En el siglo XX la violencia se mantuvo, pero con características específicas, derivadas de la democratización política. Desde 1912 el país entró en el mundo de la democracia de masas, que se hace con palabras, dirigidas a la razón y a la pasión de un público amplio e impredecible. Desde el comienzo, las palabras fueron duras. El radicalismo descalificó como "régimen falaz y descreído" a sus adversarios, que respondieron en el mismo tono. La prensa popular y la propaganda electoral sacaron las discusiones del recoleto Congreso y las instalaron en la ciudadanía. No hubo armas, pero si muchas palabras violentas, que mantuvieron vivo el fuego faccioso.

El peronismo avanzó en este camino de la violencia verbal: la oposición fueron los “contreras”, “la antipatria” o la miserable “oligarquía”, y en momentos de exaltación Perón prometió repartir alambre de fardo para colgar a algunos de ellos. Esa violencia verbal no tuvo un correlato físico salvo casos específicos, como los incendios de 1953, que incluyeron al simbólico Jockey Club en 1953, y los de las iglesias en 1955. Tolerados y quizás organizados por la Policía, estos actos de “civiles no identificados” no evocan pasiones desmadradas sino una violencia burocrática y calculada, como la de la Mazorca rosista.

Pero el gobierno de Perón recorrió sin pausas el camino que lo llevó del autoritarismo a la dictadura. No había lugar alguno para la oposición: ni radios, ni periódicos, ni actos públicos. Hasta la representación del "tercio opositor" fue reducida al mínimo con las nuevas leyes electorales.

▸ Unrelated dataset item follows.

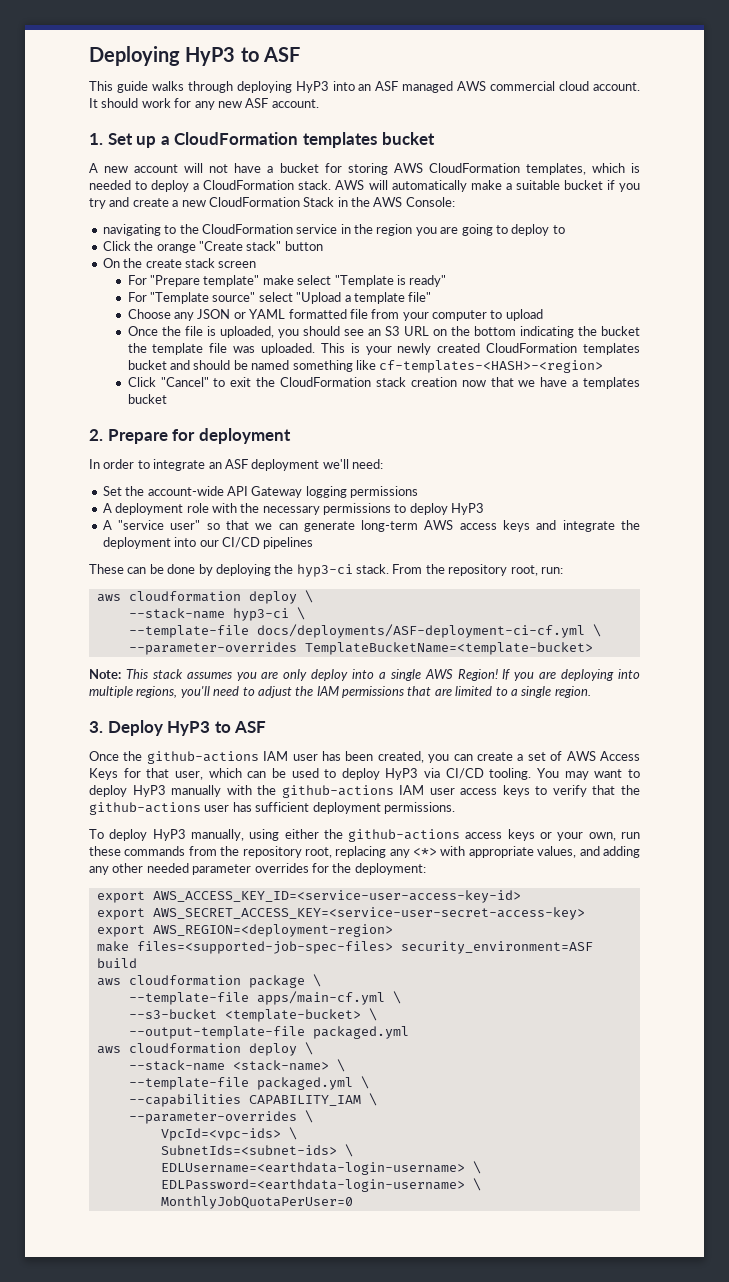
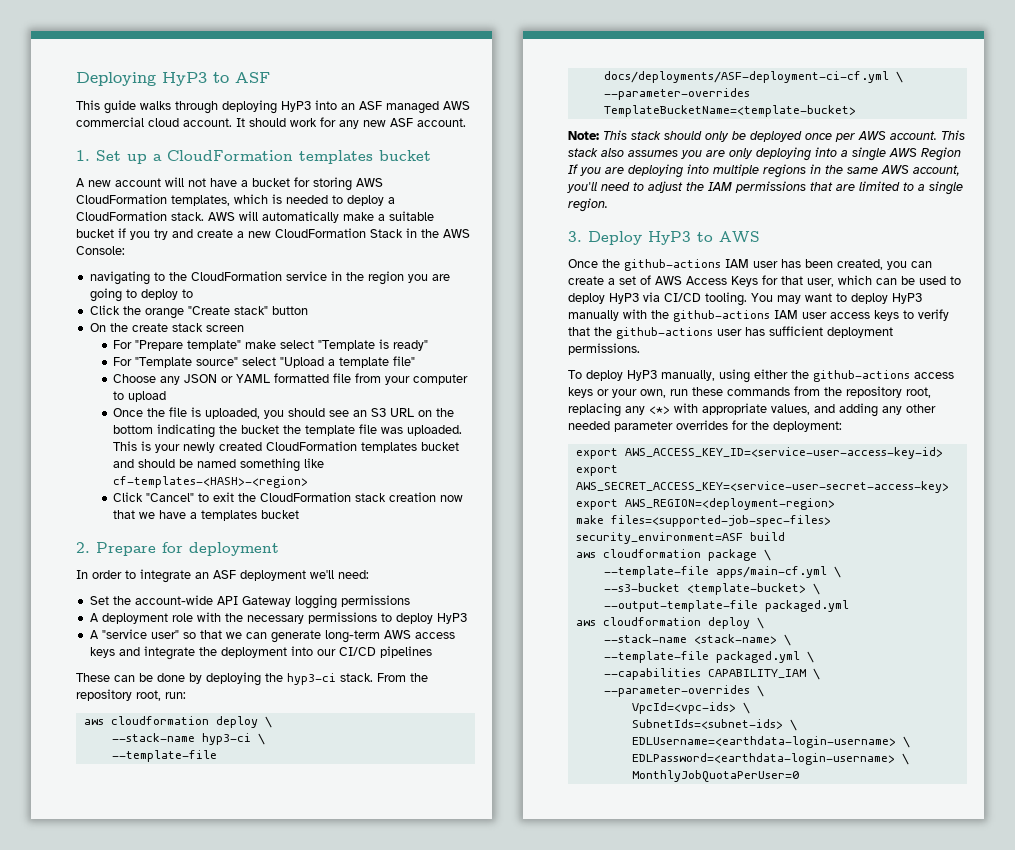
(183, 674) none -> [664,130,965,142] [568,148,624,157] should only be deployed once per AWS account. This stack also
[311,669,349,681] deploy -> [756,147,811,161] deploying
[457,669,498,681] Region! -> [921,147,961,161] Region
[136,686,178,698] regions, -> [763,164,960,178] regions in the same AWS account,
[234,721,267,733] ASF -> [719,231,760,243] AWS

¿Qué puso de su parte la oposición? Hubo dos posturas, una categóricamente adversa, que replicó insulto con insulto y exceso con exceso, y otra razonable, que quiso ser constructiva. Pero la marcha oficial hacia el unanimismo fue implacable. La oposición razonable fue rechazada y el terreno quedó abierto para los exaltados, que en 1953 pusieron bombas en una concentración masiva en la Plaza de Mayo. Luego de la reforma constitucional de 1952 cundió la desesperación: el gobierno de Perón no terminaría nunca, a menos que lo echaran. En ese contexto fue concebido el levantamiento de junio de 1955 y el acto bárbaro y desesperado de los aviadores navales.

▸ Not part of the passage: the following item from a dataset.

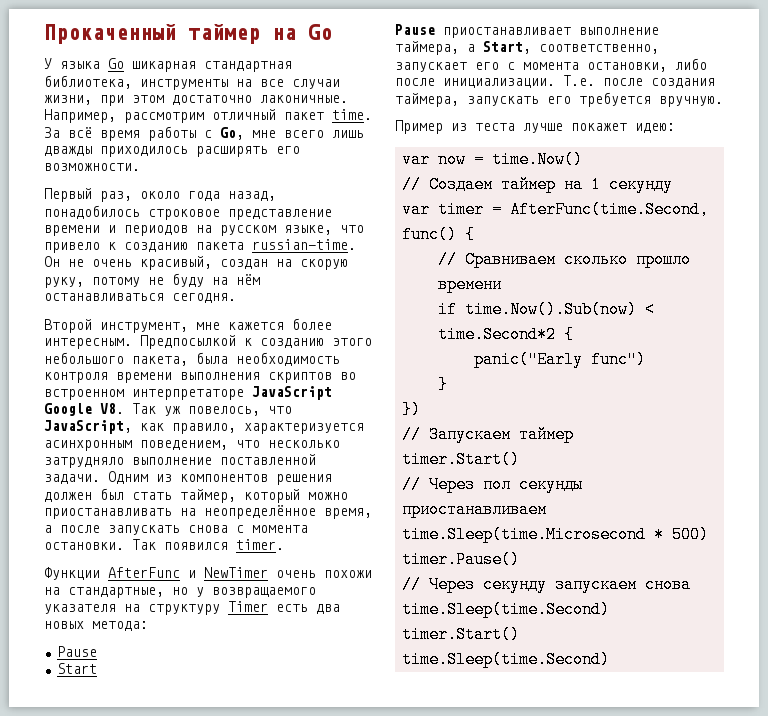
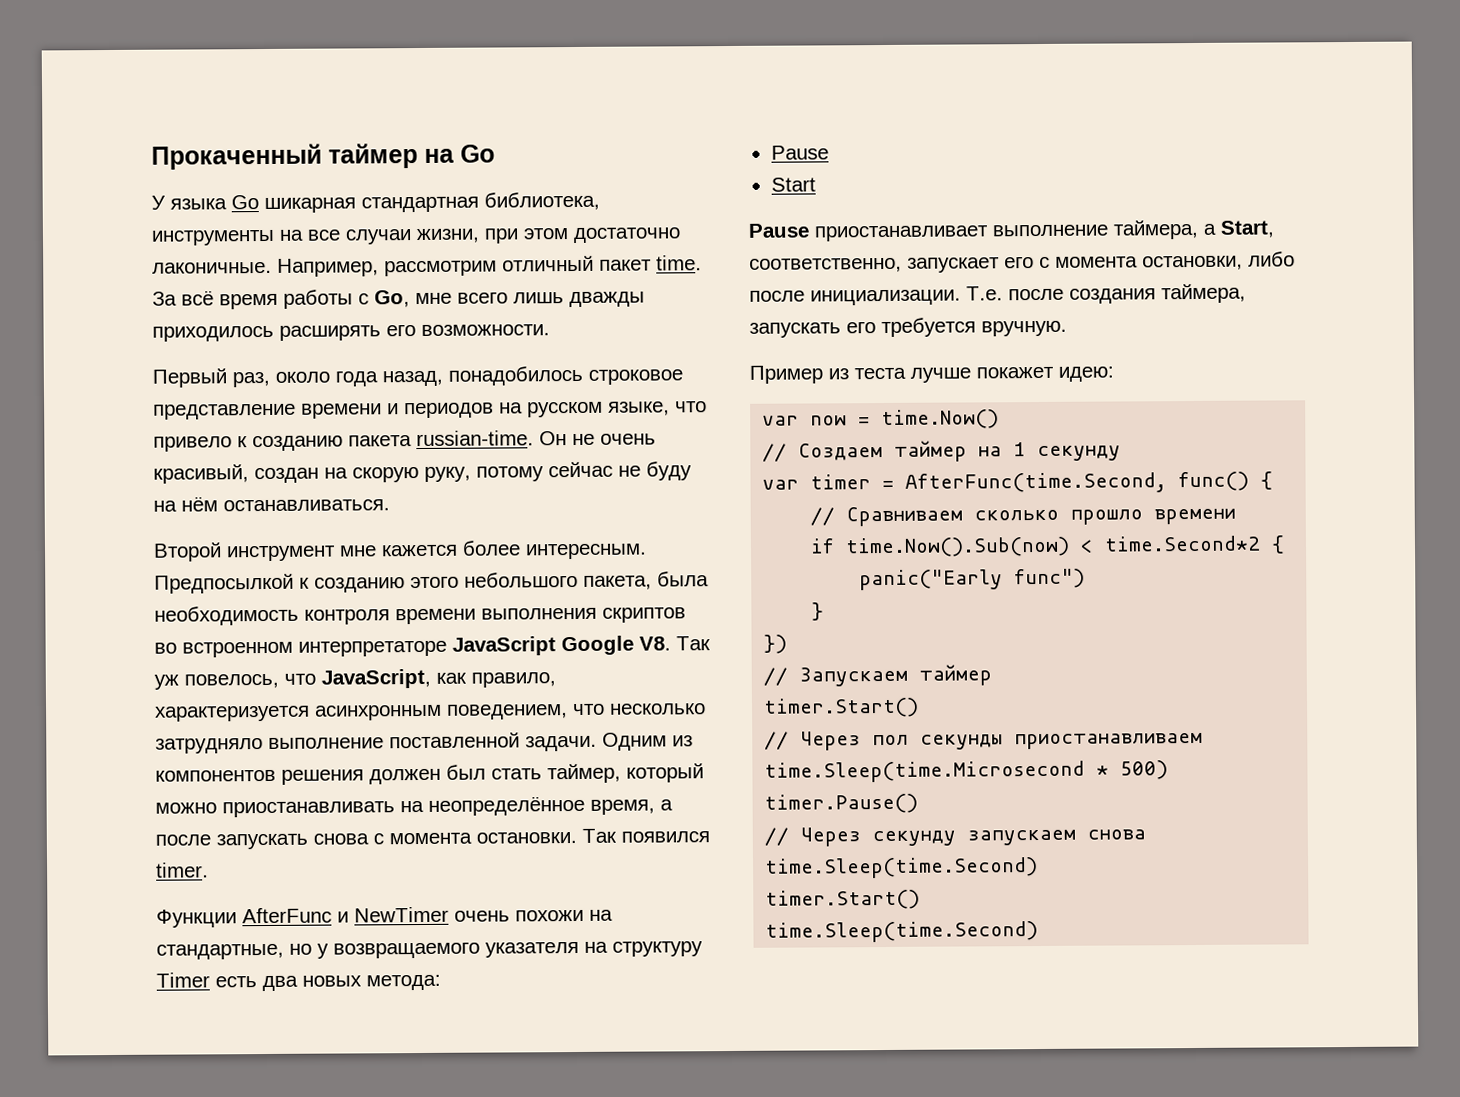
(140, 282) none -> [548,461,613,478] сейчас
[44,293,236,303] останавливаться сегодня. -> [223,499,390,512] останавливаться.
[100,322,188,333] инструмент, -> [226,545,336,562] инструмент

Sorprendentemente, la reacción de Perón fue templada: no fusiló a nadie, proclamó la conciliación y tendió la mano a la oposición, que pudo expresarse públicamente, con dureza y serenidad. Pero sorpresivamente Perón cambió de ánimo, y el 31 de agosto lanzó la célebre fase del “cinco por uno”. ¿Pensaba actuar en ese sentido?  Probablemente no, pero sus adversarios tomaron en serio las palabras. (N. de la R: Perón fue derrocado el 16 de setiembre de 1955). Como en 1890, un nuevo alzamiento, militar y cívico, logró convencerlo de que entregara el poder sin lucha.

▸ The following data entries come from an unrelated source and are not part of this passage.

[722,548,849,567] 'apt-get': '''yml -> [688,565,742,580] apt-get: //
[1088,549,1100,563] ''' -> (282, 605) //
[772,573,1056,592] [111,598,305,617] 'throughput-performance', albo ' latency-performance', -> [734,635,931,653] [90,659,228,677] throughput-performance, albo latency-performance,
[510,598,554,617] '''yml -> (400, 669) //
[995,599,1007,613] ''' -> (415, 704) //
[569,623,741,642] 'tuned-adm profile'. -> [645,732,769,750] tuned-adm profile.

Hoy es común lamentarse por la impaciencia opositora: bastaba esperar hasta 1958 para que hubiera una nueva vuelta electoral. No lo creían los opositores acorralados. La cultura política de la época incluía el recurso al golpe militar para definir situaciones políticas. Perón nació de uno de esos golpes en 1943. Esta vez fueron sus opositores, militares y civiles, quienes golpearon.

Lo nefasto vino después del golpe. Luego del intento conciliador de Lonardi, se impuso la opción dura y revanchista. Es cierto que tenían agravios, y también la ilusión, que hoy nos parece asombrosa, de que se podía “desperonizar” a los argentinos. Pero lo cierto es que dejaron pasar una ocasión para salir de la tradición facciosa, que ya parecía un fatum.

Después de 1955 fuimos descubriendo, drama tras drama, que la violencia es una espiral que se acelera a sí misma, y que las palabras pueden llevar, casi sin solución de continuidad, a los hechos. Eso ocurrió en los setenta. Eso nos preocupa hoy ante la escalada de la violencia verbal, todavía centrada en aquellos hechos.

¿Quién puede pararla? Todos, pero sobre todo el vencedor de la hora, que está en condiciones de tender la mano generosa y convocar a la conciliación, o al menos a la tregua. Para eso debe dejar de discutirse quién tuvo la culpa, como hacen los chicos cuando alegan "él la empezó". A esta altura, todos la hemos empezado en algún momento y es la hora de parar la pelota.

Esto requiere "animus conciliandi", voluntad y sentimiento. Pero estos suelen flaquear. Solo se puede salir del atolladero ciñéndose a los acuerdos políticos básicos, es decir a la ley, siempre que no hagamos también de ella un uso faccioso, convirtiéndola en la ley del vencedor.